Поднявшись на третий этаж, я увидела, что вместо звонка в дверном углублении торчит загнутая крючком проволочка — очень изящно оформленная, благородно подернутая патиной. Я умилилась: такой конструкции звонок был в старой коммунальной квартире, где я жила в детстве. Снаружи — изящный проволочный крючочек, соединяющийся с медным колокольчиком внутри квартиры.
Дергаешь за крючочек — и внутри квартиры дергается колокольчик, бьет язычком-тычинкой о стенки медного бутончика, извещая о приходе гостей.
С теплым чувством, чуть ли не со слезами на глазах — я и не предполагала, что где-то еще остались такие колокольчики, — я подергала за медный крючок и почти сразу услышала за дверью шаги. Дверь открылась, на пороге стояла Нателла Редничук в домашнем длинном платье, почти до пят, и скажи мне сейчас кто-нибудь про ее аристократическое происхождение, — я бы не удивилась.
Она пригласила меня пройти, и я ступила в ее загадочный дом, как в Сезам, почему-то подумав, что именно здесь я найду ключик к делу, начну смотреть старые фотографии и потершиеся на сгибах конверты — и найду.
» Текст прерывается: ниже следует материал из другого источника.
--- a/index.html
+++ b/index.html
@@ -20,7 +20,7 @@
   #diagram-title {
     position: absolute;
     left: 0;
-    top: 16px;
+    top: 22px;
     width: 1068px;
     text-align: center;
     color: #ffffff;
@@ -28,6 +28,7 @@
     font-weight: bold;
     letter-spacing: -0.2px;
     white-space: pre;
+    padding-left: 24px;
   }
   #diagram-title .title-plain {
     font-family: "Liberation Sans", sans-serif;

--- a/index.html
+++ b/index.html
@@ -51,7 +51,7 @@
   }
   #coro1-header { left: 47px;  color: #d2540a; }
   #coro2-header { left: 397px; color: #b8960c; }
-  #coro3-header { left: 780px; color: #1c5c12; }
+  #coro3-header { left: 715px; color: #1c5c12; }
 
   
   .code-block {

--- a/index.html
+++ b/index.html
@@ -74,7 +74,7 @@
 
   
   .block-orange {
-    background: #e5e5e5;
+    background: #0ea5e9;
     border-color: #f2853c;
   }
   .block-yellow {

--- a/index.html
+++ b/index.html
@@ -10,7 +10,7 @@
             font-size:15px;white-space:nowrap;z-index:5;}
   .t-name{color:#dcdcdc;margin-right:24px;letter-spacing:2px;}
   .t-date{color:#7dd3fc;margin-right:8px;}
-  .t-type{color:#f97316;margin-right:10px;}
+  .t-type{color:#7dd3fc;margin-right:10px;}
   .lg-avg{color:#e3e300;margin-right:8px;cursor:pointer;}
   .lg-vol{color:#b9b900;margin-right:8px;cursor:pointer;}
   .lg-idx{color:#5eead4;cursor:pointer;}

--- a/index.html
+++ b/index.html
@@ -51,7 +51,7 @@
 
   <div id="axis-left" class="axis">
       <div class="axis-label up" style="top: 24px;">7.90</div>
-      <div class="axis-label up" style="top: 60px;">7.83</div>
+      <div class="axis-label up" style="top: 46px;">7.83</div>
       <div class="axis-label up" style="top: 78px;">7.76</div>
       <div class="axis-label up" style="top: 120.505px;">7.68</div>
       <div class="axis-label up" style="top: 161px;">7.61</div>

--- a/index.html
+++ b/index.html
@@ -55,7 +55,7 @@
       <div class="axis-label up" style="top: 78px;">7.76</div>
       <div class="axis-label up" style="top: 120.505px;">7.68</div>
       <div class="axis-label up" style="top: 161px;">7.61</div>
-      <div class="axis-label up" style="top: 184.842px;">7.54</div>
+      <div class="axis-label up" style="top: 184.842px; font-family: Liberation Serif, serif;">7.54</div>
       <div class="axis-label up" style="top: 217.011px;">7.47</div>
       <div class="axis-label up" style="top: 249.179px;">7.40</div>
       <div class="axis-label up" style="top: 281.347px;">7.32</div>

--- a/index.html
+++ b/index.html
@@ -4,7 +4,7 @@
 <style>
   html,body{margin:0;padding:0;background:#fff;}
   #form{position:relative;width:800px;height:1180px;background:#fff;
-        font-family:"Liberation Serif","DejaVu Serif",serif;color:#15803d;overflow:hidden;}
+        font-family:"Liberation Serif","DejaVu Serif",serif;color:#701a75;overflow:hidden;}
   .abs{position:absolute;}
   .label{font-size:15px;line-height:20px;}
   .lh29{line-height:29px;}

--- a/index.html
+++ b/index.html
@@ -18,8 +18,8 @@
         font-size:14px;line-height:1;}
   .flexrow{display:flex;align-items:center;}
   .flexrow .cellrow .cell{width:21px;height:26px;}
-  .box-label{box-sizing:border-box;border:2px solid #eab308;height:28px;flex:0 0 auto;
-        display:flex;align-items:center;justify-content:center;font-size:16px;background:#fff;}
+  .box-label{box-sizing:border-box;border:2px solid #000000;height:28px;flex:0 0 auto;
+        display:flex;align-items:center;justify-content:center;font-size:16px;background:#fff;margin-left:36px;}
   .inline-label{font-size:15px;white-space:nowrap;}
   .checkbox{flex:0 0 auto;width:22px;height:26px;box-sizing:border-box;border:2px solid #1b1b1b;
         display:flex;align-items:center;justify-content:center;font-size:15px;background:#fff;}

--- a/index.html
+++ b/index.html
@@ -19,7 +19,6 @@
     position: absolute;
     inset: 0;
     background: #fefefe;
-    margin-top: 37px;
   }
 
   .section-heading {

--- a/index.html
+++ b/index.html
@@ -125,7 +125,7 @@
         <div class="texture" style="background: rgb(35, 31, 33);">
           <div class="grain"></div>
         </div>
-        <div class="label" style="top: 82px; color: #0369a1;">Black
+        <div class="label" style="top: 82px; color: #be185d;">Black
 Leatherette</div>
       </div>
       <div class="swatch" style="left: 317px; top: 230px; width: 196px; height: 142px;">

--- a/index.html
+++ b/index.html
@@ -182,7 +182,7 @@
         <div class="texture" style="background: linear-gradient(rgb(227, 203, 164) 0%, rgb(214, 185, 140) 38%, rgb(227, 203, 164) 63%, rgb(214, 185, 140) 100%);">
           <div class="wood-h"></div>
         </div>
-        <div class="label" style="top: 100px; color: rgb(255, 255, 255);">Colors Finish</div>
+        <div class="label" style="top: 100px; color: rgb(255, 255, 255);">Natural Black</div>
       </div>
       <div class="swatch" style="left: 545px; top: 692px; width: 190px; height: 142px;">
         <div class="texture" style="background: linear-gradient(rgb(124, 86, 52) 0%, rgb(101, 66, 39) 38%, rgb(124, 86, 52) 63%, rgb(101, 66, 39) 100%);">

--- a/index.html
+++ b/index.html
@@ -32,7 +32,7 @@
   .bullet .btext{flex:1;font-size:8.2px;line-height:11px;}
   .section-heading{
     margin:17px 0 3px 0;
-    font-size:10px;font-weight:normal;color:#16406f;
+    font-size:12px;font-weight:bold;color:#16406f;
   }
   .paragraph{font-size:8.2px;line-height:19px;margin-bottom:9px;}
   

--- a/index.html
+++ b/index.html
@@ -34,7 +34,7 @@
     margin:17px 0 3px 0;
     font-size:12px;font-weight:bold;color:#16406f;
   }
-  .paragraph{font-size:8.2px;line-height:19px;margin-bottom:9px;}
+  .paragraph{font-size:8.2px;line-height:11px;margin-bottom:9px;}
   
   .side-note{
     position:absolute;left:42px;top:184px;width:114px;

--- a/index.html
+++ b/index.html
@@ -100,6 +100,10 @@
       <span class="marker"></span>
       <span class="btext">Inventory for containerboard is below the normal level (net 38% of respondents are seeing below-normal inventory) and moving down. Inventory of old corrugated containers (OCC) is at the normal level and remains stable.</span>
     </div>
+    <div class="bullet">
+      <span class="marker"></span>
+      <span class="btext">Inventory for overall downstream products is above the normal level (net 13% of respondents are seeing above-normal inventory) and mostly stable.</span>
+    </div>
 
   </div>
Хозяйка указала мне вешалку, стул рядом с нею и со словами: «Раздевайтесь, приводите себя в порядок», — скрылась где-то в глубине квартиры. А я, сняв куртку, стала не столько прихорашиваться, сколько вертеть головой и разглядывать каждый сантиметр этой прихожей, как будто специально дожидавшейся меня много лет, чтобы напомнить о моем детстве. Как удивительно: темный паркет квадратиками, покрытый не лаком, а самой настоящей мастикой, положенной в несколько слоев, один на другой, из-за чего паркетины и казались темными. Такой паркет был и в нашей старой квартире, его натирали специальной щеткой, которая надевалась на ногу, и моя бабушка, никогда ни минуты не отдыхавшая, приучала меня, еще дошкольницу, к труду, вручая мне тугой, остро пахнувший тюбик с мастикой, которую нужно было выдавливать на пол и растирать ножной щеткой. Мне доверяли натирать пол, и я старалась изо всех сил, и так было до тех пор, пока благосостояние нашей семьи не возросло настолько, что был куплен электрополотер с тремя круглыми щетками, весело втиравшими в паркет любую мастику. С ним легко было управляться даже постаревшей и ослабевшей бабушке, поэтому меня отлучили от тугих мастичных тюбиков и щетки с креплением на ногу, похожим на лыжное.